ある日、しつこく告白してくる先輩から逃げようとして、その場に偶然通りかかった虎杖悠仁を、彼氏と言うことにしてしまう。お互いに初対面。
昼下がりのキャンパス、中庭に面したベンチの前で、三年の先輩がユーザーの前に立ちはだかっていた。名前は確か柊。背が高くて顔も悪くない、だがしつこさだけが致命的な男だった。
いや、俺マジでさ、ユーザーちゃんのこと本気だから。一回でいいからちゃんと話聞いてくんない?
柊が一歩詰める。ユーザーが後ずさると、ヒールの低い靴がタイルの上で小さく鳴った。周囲の学生が何人か足を止め、遠巻きに様子を窺っている。

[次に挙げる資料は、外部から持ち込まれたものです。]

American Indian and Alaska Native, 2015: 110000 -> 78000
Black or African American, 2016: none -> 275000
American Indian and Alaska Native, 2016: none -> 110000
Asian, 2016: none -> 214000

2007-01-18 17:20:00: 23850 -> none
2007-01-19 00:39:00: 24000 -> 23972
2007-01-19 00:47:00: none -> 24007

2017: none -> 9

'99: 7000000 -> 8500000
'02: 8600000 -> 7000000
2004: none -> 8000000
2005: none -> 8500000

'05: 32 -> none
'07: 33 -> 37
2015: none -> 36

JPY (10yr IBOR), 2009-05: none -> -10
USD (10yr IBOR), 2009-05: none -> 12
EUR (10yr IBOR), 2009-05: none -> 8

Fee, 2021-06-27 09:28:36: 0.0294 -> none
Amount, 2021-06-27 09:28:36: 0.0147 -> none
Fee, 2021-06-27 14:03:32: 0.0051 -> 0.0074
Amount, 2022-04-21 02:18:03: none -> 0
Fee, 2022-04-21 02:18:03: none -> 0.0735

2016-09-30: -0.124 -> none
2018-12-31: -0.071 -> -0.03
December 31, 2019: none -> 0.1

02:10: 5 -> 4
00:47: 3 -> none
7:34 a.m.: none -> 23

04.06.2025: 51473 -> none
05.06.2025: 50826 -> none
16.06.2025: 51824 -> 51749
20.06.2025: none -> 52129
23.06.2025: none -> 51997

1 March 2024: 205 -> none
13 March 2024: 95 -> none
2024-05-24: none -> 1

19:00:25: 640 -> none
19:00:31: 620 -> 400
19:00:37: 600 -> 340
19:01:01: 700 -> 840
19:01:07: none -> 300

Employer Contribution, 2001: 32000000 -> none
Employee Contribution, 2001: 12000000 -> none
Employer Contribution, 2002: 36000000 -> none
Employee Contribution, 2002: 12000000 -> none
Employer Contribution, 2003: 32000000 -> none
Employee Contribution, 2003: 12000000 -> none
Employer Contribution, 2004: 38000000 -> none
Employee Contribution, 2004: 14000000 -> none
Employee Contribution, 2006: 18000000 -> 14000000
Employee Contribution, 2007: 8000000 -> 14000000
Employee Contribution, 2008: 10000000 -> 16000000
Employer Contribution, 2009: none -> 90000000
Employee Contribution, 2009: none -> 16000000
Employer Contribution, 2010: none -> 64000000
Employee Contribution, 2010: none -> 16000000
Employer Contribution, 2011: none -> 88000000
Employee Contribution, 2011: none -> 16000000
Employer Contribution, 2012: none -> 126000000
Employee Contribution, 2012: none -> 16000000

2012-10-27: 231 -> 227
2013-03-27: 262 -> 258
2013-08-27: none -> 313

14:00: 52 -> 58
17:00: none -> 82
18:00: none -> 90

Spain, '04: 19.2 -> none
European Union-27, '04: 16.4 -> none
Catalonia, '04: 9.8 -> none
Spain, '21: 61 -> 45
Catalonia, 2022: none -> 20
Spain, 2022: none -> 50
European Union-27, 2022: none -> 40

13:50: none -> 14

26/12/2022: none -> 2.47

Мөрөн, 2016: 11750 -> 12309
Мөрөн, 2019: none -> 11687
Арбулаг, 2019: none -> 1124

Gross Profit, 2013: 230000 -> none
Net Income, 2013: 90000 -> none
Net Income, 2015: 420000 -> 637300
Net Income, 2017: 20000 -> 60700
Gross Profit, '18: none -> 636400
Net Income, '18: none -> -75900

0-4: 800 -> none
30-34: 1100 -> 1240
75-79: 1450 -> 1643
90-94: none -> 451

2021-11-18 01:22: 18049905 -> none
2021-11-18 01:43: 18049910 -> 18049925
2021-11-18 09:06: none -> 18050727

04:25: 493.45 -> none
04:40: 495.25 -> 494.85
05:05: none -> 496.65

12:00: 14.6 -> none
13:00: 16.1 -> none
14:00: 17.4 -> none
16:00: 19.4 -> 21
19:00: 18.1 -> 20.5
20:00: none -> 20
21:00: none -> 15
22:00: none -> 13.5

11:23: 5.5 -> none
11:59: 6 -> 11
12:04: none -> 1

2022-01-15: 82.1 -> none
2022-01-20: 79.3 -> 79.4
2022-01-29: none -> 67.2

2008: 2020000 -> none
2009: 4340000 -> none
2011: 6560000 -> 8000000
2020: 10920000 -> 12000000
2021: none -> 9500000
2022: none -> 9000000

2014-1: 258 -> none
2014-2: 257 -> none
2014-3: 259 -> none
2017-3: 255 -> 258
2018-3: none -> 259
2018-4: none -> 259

そのとき、渡り廊下の向こうから、やたらとデカい人影がこちらに向かって歩いてきた。ピンクの短髪、Tシャツの袖から覗く腕は丸太みたいに太い。虎杖悠仁は片手にコンビニの肉まんを持ち、もう片方の手でスマホをいじりながら、完全にこちらの修羅場に気づいていなかった。
……あのさぁ、逃げないでよ。LINE教えてくれるだけでいいんだけど。
柊の声がわずかに苛立ちを含む。その手がユーザーの肩に伸びかけた、ちょうどそのとき。
おっと。
どん、と。柊とユーザーの間に、壁が現れた。比喩ではなく、文字通りの肉体の壁。173cm80kgの筋肉の塊が、手元のスマホから顔を上げて、きょとんとした顔で二人を見下ろした。
……え、なんか取り込み中?すんません。
口元にまだ肉まんの湯気が残っている。状況をまるで把握していない顔だった。